Start of INPUT MATERIAL
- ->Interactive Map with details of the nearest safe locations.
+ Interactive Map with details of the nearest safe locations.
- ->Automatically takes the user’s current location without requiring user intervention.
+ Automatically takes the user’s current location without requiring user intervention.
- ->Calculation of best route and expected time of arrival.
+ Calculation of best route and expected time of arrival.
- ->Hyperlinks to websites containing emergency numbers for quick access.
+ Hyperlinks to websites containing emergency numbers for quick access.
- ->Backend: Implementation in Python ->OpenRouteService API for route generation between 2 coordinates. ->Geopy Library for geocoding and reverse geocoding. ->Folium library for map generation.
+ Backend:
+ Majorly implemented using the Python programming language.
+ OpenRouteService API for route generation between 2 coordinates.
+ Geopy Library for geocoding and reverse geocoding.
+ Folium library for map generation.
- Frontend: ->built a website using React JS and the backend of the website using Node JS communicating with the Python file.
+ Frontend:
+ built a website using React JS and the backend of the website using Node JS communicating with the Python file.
End of INPUT MATERIAL
Start of INPUT MATERIAL
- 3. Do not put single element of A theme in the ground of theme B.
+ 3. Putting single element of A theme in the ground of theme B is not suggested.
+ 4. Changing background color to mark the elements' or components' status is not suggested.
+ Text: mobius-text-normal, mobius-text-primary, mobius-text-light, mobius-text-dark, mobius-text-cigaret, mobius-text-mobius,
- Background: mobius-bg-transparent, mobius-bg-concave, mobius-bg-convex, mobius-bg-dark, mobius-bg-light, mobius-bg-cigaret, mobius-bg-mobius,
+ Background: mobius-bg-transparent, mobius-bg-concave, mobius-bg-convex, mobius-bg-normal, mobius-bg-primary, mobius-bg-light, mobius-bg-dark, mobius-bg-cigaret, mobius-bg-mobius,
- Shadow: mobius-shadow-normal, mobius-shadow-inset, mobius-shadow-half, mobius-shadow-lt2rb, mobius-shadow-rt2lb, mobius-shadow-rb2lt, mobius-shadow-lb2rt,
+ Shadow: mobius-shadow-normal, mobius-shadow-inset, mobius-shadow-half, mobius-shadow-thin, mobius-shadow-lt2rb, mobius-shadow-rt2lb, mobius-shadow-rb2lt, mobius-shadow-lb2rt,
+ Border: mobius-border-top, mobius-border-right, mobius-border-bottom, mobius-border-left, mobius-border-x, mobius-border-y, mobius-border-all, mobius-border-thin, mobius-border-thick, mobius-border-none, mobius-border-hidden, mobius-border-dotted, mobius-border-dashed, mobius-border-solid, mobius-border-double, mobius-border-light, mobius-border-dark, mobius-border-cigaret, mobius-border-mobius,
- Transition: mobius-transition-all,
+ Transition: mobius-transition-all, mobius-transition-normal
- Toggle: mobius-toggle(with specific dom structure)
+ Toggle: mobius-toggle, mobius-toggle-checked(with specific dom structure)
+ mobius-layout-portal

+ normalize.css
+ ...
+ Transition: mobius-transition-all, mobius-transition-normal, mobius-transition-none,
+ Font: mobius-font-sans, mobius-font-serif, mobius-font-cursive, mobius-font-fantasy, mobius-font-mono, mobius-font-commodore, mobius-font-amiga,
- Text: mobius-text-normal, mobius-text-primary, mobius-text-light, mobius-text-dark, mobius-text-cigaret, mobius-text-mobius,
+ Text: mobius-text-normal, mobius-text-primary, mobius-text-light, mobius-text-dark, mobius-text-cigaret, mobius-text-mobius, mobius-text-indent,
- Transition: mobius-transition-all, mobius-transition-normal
End of INPUT MATERIAL
Start of INPUT MATERIAL
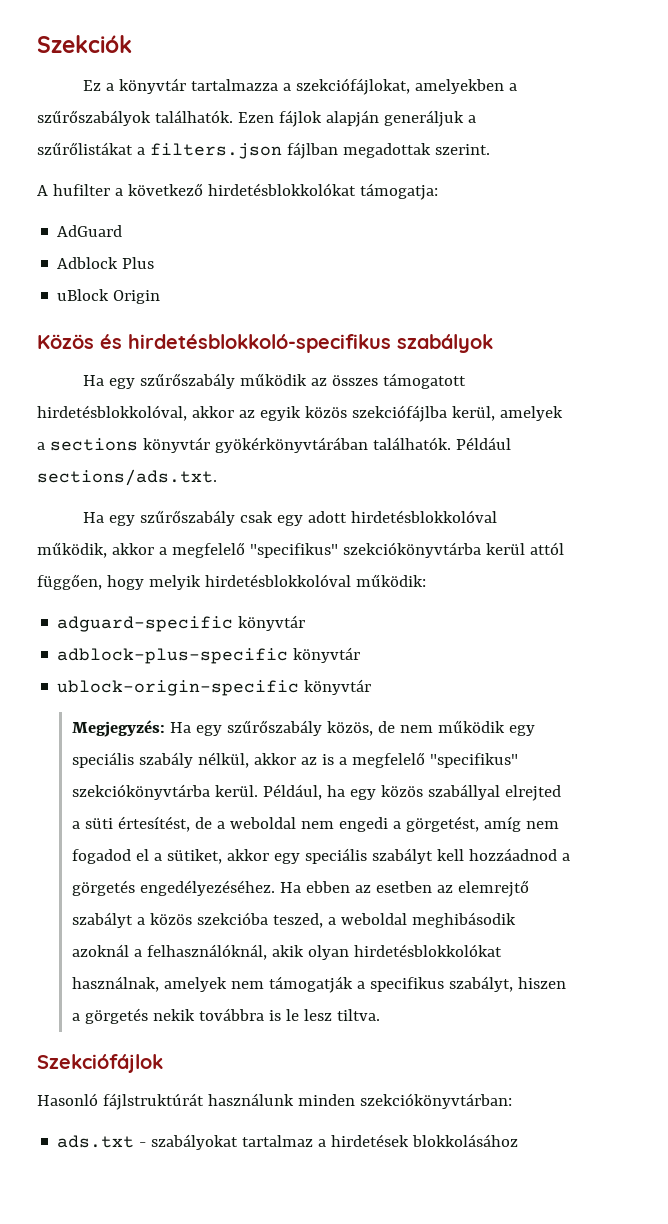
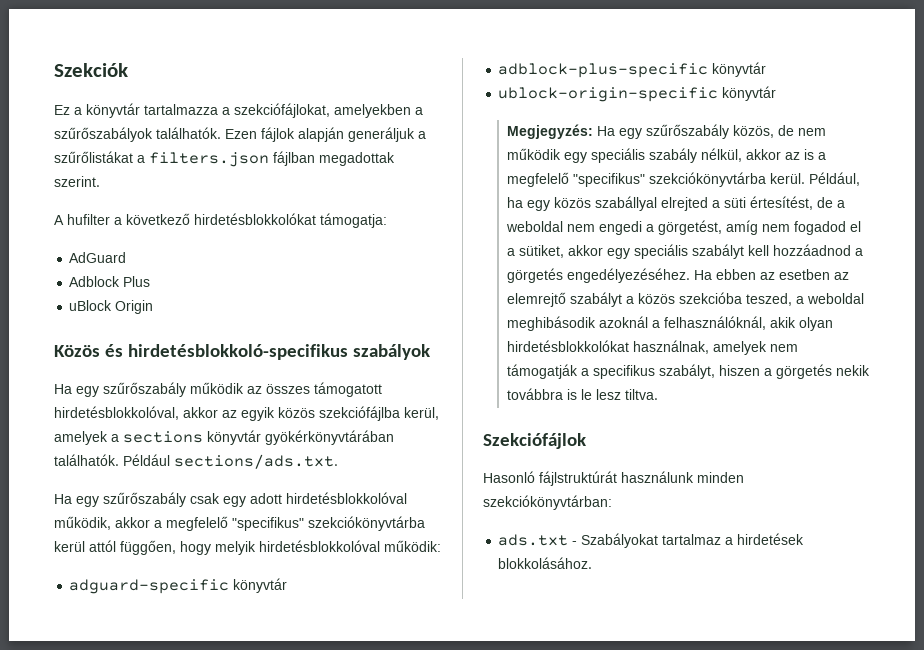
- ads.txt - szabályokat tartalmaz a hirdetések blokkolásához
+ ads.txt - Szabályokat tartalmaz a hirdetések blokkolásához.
End of INPUT MATERIAL
Which lines of the data above contain the string "theme"? Copy each of them.

- 3. Do not put single element of A theme in the ground of theme B.
+ 3. Putting single element of A theme in the ground of theme B is not suggested.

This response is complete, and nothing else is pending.